The below sample agenda assumes that problem definition is clear. If that is not the case, hold a session prior to the ideation session to align on the problem. Tools such as interviewing, Affinity Mapping, and developing User Need statements and "How Might We" questions can be useful in facilitating that discussion. A sample agenda for ideation sessions

Estimated time needed: 45–60 minutes

  1. Introduction & ground rules (2 minutes)
  • Share the agenda for the ideation session.
  • Review any ground rules or guidelines for the meeting.
  • Allow time for attendees to ask questions or seek clarification.
  1. Warm-up exercise (5–10 minutes)
  • Conduct a warm-up exercise to foster creativity and build rapport among participants such as 30 Circles or One Thing, Nine Ways.
  • Choose an activity that aligns with the goals of the meeting and reflects the activities planned for the session.
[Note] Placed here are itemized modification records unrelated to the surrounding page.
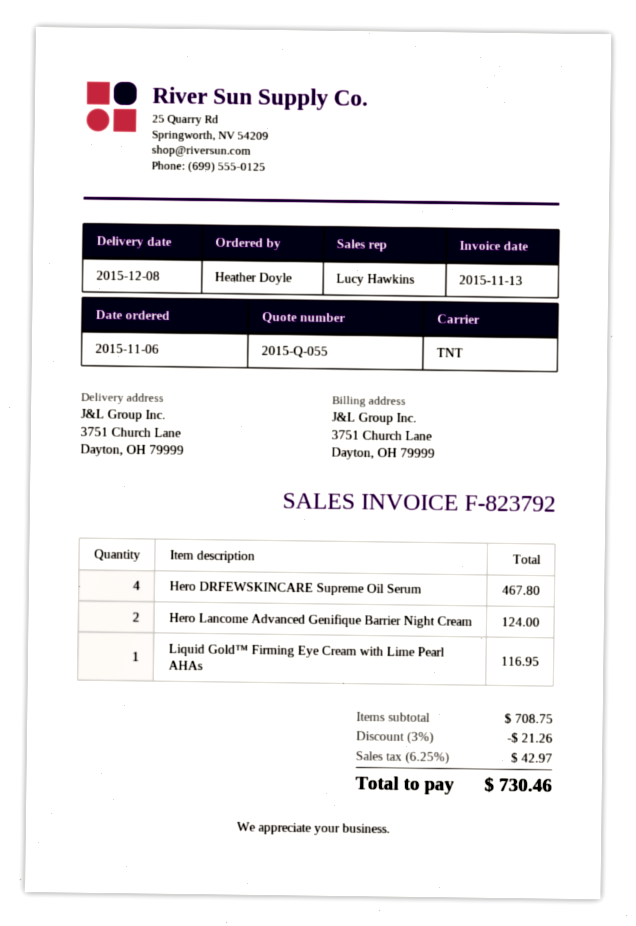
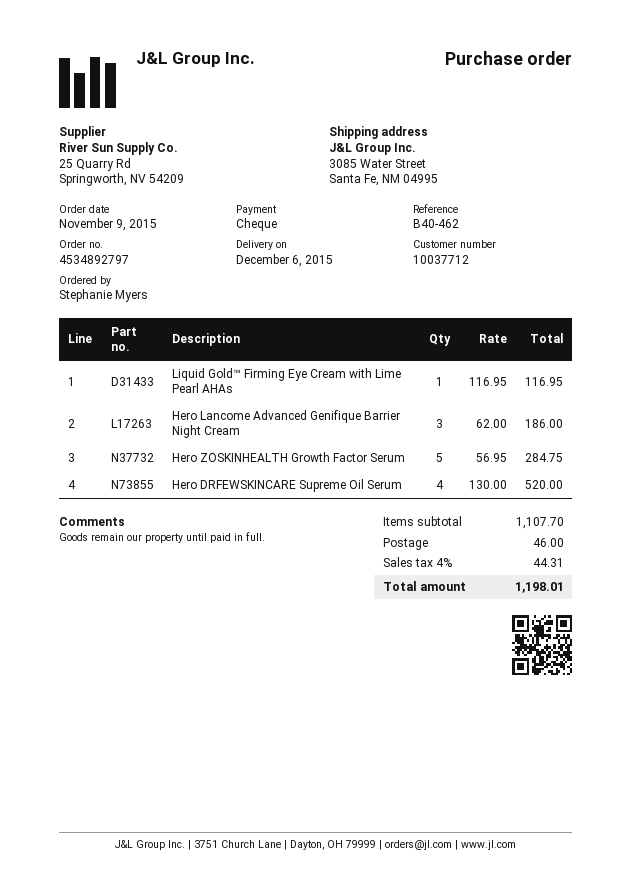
order date: 2015-11-06 -> 2015-11-09
delivery date: 2015-12-08 -> 2015-12-06
ordered by: Heather Doyle -> Stephanie Myers
ship to: 3751 Church Lane, Dayton, OH 79999 -> 3085 Water Street, Santa Fe, NM 04995
Hero DRFEWSKINCARE Supreme Oil Serum: 4 for 467.80 -> 4 for 520.00
Hero Lancome Advanced Genifique Barrier Night Cream: 2 for 124.00 -> 3 for 186.00
Hero ZOSKINHEALTH Growth Factor Serum: none -> 5 for 284.75
subtotal: 708.75 -> 1107.70
discount: 3% = 21.26 -> none
shipping: none -> 46.00
tax: 6.25% = 42.97 -> 4% = 44.31
total: 730.46 -> 1198.01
A quick Google search for “warm-up exercises design thinking” will return several potential activities.
  1. Frame the problem (2 minutes)

    • Share a single artifact (slide, Word Doc, section of text in whiteboard tool) that serves as a summary of the problem, providing participants with a reference point to anchor their thinking and revisit as needed throughout the session.
  2. Guided ideation & dot voting (30 minutes)

  3. Next steps & closing remarks (5 minutes)

    • Assign owners or champions for the selected ideas who will be responsible for driving their implementation (if not already known).
    • Summarize the key decisions made and actions to be taken.
    • Clarify any follow-up tasks or assignments.
    • Express gratitude for participants’ contributions and conclude the meeting on a positive note.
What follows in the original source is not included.